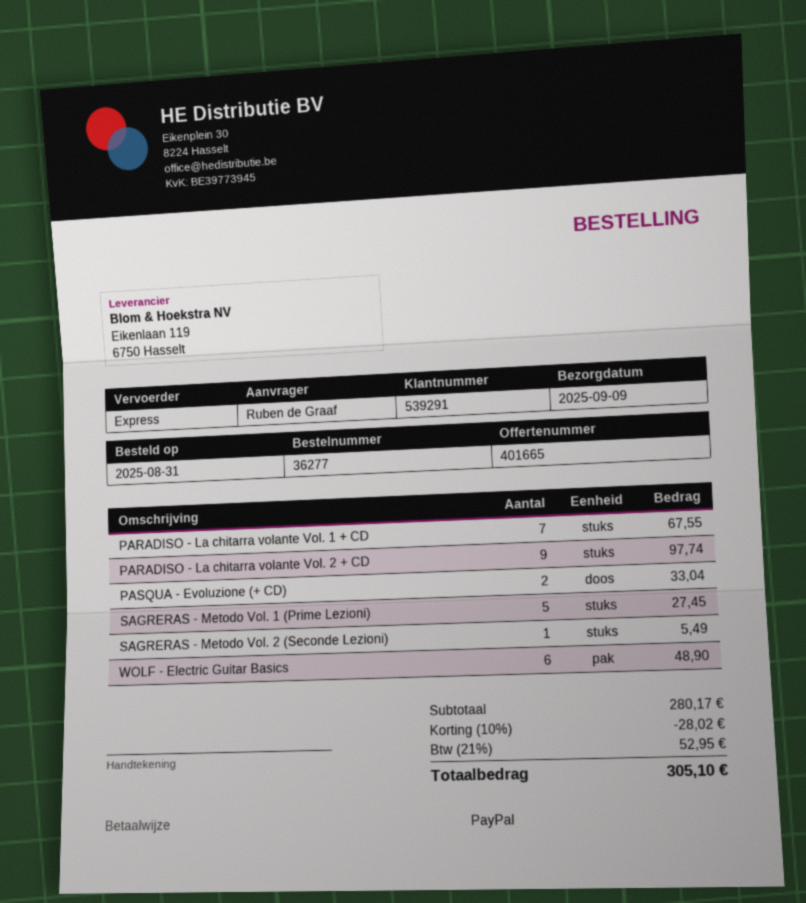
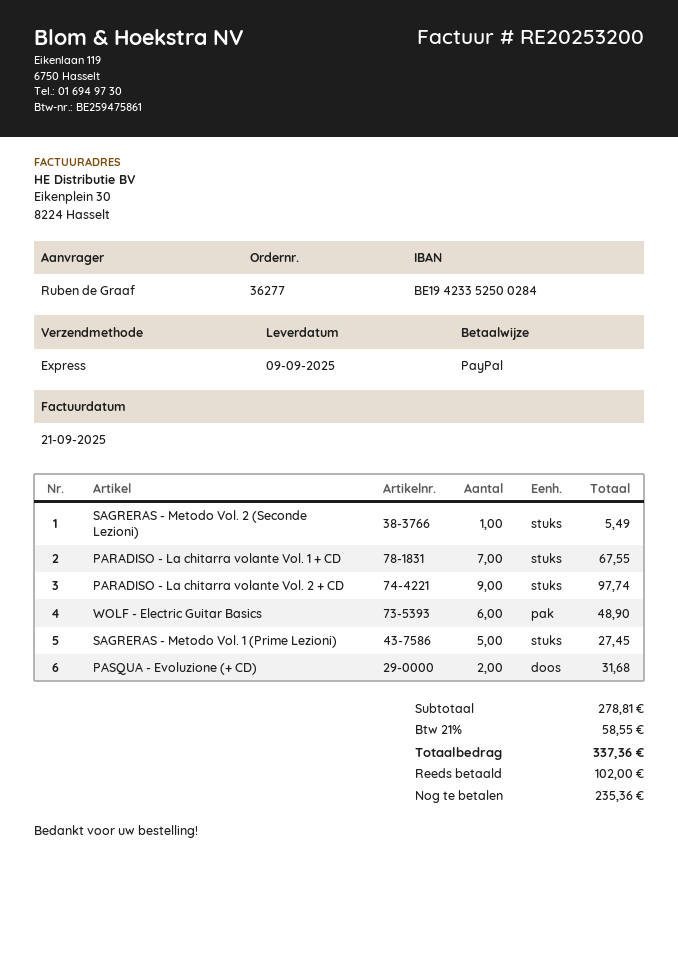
PASQUA - Evoluzione (+ CD): 2 for 33.04 -> 2 for 31.68
subtotal: 280.17 -> 278.81
discount: 10% = 28.02 -> none
tax: 21% = 52.95 -> 21% = 58.55
total: 305.10 -> 337.36

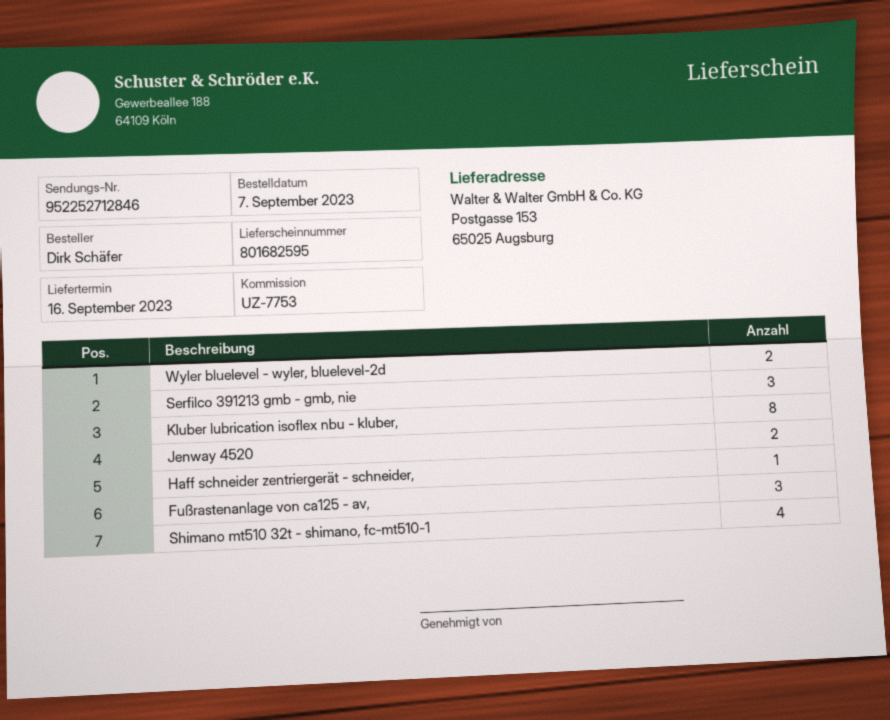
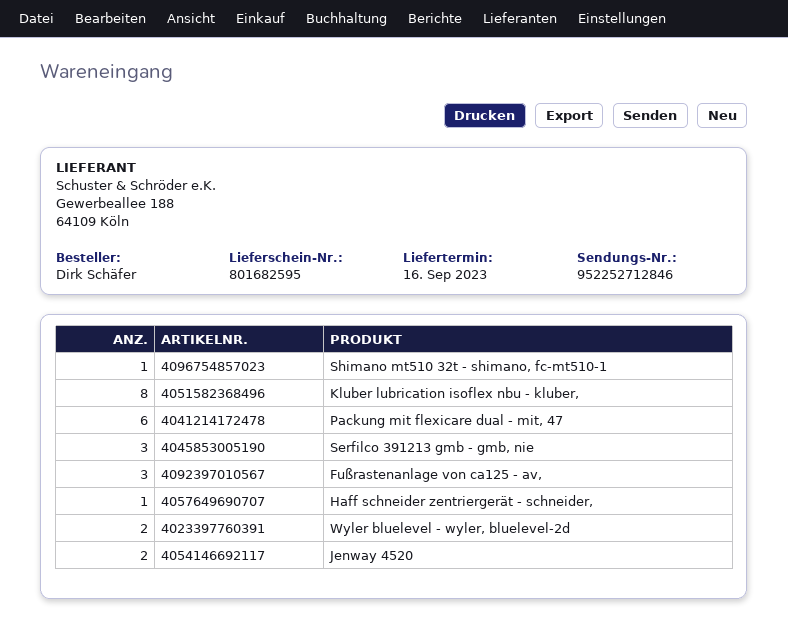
Shimano mt510 32t - shimano, fc-mt510-1: 4 -> 1
Packung mit flexicare dual - mit, 47: none -> 6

- _What is required_
Check each line of the listing above. Copy the ones with the word "none".

- _Written solution_
discount: 10% = 28.02 -> none
Packung mit flexicare dual - mit, 47: none -> 6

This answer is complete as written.